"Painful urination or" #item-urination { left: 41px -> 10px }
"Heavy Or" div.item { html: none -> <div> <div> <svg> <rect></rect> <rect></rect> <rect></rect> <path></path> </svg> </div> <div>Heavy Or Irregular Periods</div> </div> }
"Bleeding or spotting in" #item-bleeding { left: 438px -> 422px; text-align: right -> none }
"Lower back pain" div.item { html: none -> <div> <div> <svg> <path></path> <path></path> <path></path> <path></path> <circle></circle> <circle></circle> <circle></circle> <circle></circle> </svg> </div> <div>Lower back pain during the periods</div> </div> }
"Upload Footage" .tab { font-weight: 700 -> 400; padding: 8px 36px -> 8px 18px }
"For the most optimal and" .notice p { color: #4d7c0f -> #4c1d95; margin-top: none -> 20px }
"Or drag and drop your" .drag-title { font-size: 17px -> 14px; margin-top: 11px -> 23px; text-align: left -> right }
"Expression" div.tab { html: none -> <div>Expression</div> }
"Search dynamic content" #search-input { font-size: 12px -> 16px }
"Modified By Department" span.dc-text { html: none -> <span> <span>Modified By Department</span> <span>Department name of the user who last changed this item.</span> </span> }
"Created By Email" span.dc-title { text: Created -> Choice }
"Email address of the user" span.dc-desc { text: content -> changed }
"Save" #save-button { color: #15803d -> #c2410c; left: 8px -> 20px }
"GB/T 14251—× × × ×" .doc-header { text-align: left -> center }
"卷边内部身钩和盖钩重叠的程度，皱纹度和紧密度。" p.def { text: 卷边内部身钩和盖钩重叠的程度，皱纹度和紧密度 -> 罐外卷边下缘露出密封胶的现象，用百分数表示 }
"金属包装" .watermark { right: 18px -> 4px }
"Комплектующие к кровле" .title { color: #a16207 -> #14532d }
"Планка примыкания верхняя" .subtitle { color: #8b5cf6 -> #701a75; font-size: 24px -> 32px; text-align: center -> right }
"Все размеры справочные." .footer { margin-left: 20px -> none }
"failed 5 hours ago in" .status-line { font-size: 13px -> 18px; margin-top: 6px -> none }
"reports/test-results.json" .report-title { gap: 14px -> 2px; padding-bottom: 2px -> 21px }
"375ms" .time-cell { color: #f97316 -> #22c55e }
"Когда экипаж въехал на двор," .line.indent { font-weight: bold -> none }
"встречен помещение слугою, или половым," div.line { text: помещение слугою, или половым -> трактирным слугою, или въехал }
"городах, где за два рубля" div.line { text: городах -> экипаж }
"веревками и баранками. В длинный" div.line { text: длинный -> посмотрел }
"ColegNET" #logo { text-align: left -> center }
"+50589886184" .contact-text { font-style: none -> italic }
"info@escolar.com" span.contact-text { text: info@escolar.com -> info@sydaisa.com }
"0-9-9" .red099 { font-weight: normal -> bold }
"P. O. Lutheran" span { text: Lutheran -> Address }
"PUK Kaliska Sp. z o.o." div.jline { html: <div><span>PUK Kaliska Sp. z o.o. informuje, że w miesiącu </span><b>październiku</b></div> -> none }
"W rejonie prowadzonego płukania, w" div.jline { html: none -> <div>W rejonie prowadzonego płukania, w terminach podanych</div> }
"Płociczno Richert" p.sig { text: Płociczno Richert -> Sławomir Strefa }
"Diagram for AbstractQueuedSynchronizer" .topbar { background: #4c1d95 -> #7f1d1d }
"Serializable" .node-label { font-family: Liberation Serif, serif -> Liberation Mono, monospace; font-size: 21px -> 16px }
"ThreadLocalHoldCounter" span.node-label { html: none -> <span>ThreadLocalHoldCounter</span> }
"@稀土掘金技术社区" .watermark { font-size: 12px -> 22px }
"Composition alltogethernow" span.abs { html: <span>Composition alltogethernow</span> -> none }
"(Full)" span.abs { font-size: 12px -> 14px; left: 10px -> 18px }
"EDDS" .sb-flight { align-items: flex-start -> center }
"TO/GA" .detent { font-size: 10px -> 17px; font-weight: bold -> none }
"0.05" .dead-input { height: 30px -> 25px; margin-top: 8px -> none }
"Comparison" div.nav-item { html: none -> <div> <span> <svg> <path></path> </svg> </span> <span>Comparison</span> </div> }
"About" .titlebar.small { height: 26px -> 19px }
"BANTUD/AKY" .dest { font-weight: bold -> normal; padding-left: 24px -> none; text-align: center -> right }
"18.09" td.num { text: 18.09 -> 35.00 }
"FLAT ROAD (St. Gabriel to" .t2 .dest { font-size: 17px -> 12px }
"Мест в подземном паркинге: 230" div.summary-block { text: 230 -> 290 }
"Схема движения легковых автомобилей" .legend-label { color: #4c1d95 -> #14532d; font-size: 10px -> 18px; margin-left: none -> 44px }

========================================================================

> **Assignment**:
Look back at the data above. Transcribe exactly the lines starting at the line that contains "the most optimal" and ending at the line that contains "12px -> 16px".

> **Problem solution**:
"For the most optimal and" .notice p { color: #4d7c0f -> #4c1d95; margin-top: none -> 20px }
"Or drag and drop your" .drag-title { font-size: 17px -> 14px; margin-top: 11px -> 23px; text-align: left -> right }
"Expression" div.tab { html: none -> <div>Expression</div> }
"Search dynamic content" #search-input { font-size: 12px -> 16px }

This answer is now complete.